*** Given entries ***

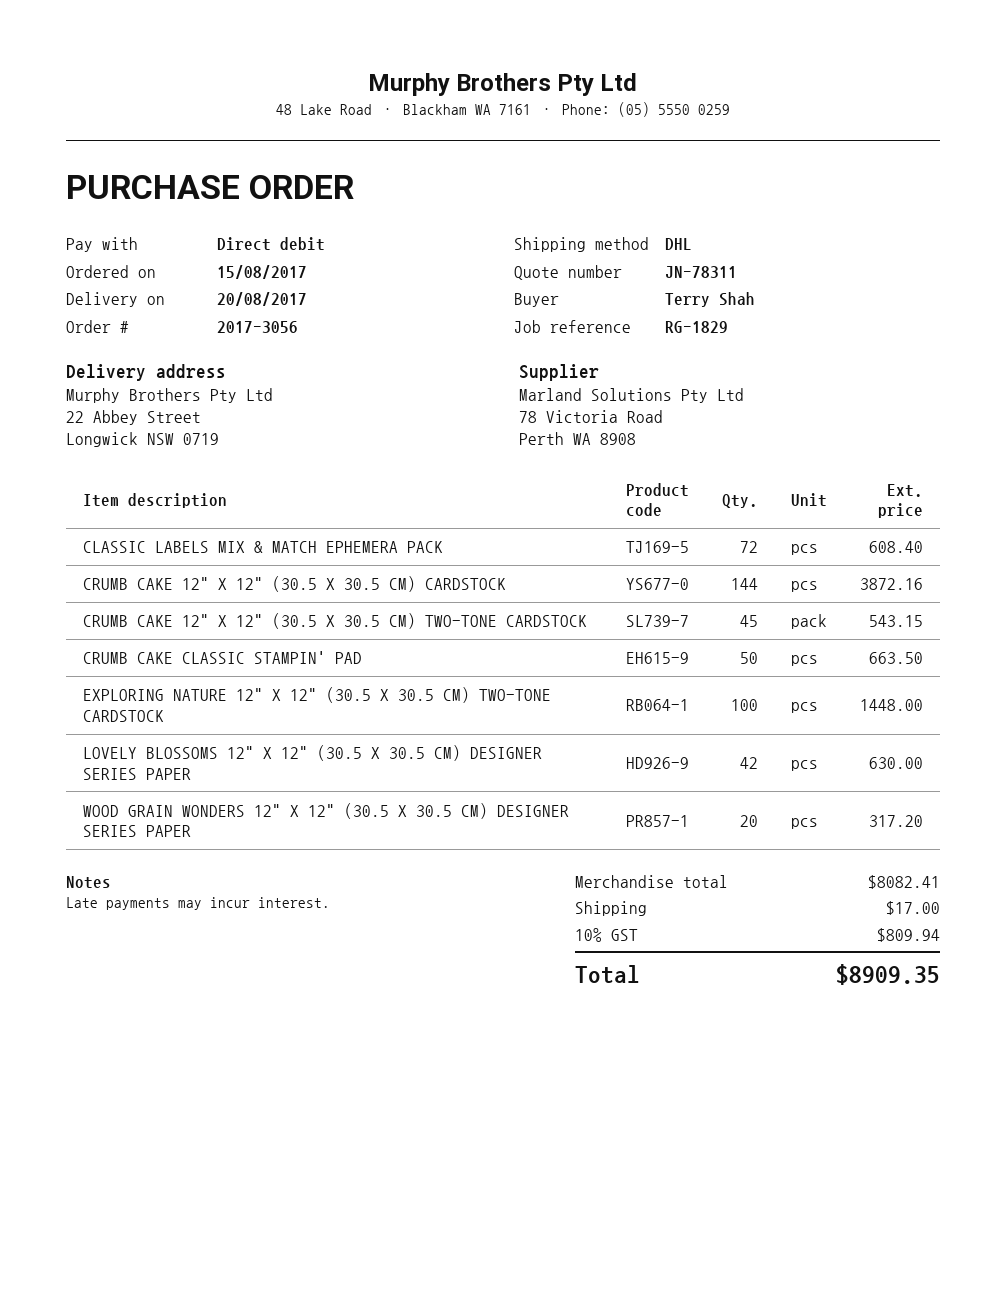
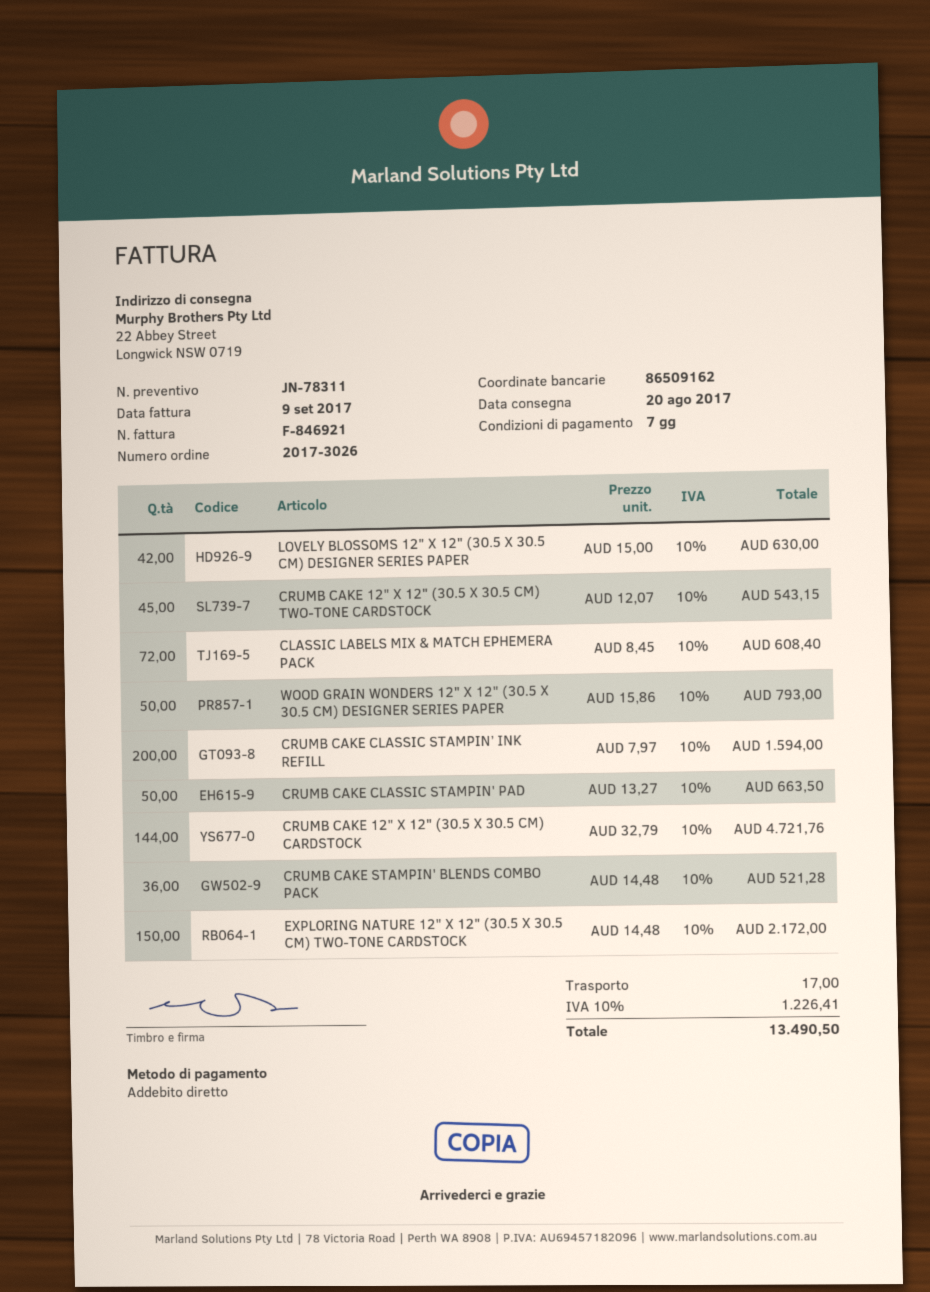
order number: 2017-3056 -> 2017-3026
CRUMB CAKE 12" X 12" (30.5 X 30.5 CM) CARDSTOCK: 144 for 3872.16 -> 144 for 4721.76
EXPLORING NATURE 12" X 12" (30.5 X 30.5 CM) TWO-TONE CARDSTOCK: 100 for 1448.00 -> 150 for 2172.00
WOOD GRAIN WONDERS 12" X 12" (30.5 X 30.5 CM) DESIGNER SERIES PAPER: 20 for 317.20 -> 50 for 793.00
CRUMB CAKE CLASSIC STAMPIN’ INK REFILL: none -> 200 for 1594.00
CRUMB CAKE STAMPIN' BLENDS COMBO PACK: none -> 36 for 521.28
tax: 10% = 809.94 -> 10% = 1226.41
total: 8909.35 -> 13490.50

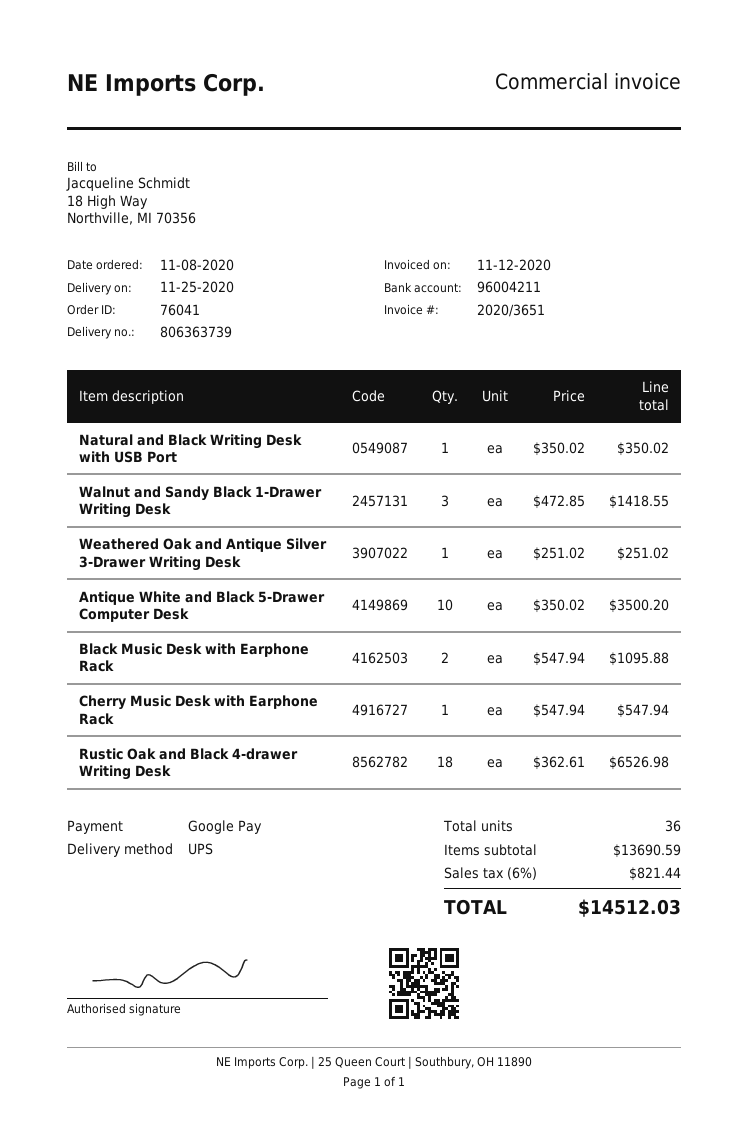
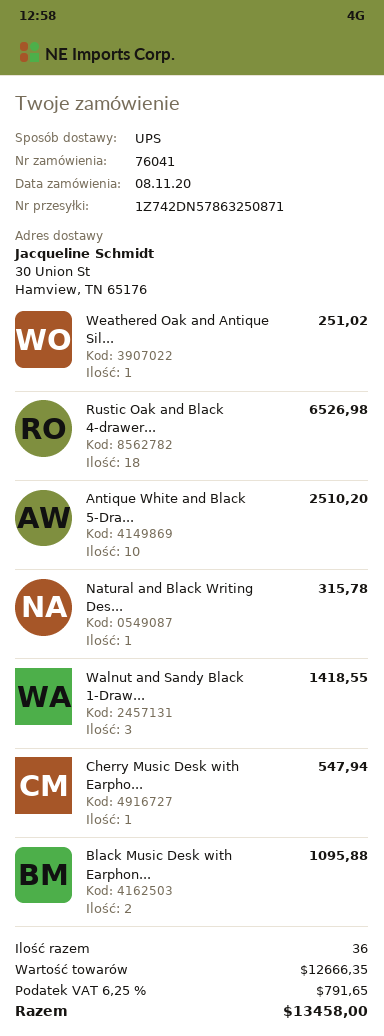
Natural and Black Writing Desk with USB Port: 1 for 350.02 -> 1 for 315.78
Antique White and Black 5-Drawer Computer Desk: 10 for 3500.20 -> 10 for 2510.20
subtotal: 13690.59 -> 12666.35
tax: 6% = 821.44 -> 6.25% = 791.65
total: 14512.03 -> 13458.00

***

What this task involves:
A faithful copy of the data is required: each word kept, each picture omitted.

Written answer:
order number: 2017-3056 -> 2017-3026
CRUMB CAKE 12" X 12" (30.5 X 30.5 CM) CARDSTOCK: 144 for 3872.16 -> 144 for 4721.76
EXPLORING NATURE 12" X 12" (30.5 X 30.5 CM) TWO-TONE CARDSTOCK: 100 for 1448.00 -> 150 for 2172.00
WOOD GRAIN WONDERS 12" X 12" (30.5 X 30.5 CM) DESIGNER SERIES PAPER: 20 for 317.20 -> 50 for 793.00
CRUMB CAKE CLASSIC STAMPIN’ INK REFILL: none -> 200 for 1594.00
CRUMB CAKE STAMPIN' BLENDS COMBO PACK: none -> 36 for 521.28
tax: 10% = 809.94 -> 10% = 1226.41
total: 8909.35 -> 13490.50

Natural and Black Writing Desk with USB Port: 1 for 350.02 -> 1 for 315.78
Antique White and Black 5-Drawer Computer Desk: 10 for 3500.20 -> 10 for 2510.20
subtotal: 13690.59 -> 12666.35
tax: 6% = 821.44 -> 6.25% = 791.65
total: 14512.03 -> 13458.00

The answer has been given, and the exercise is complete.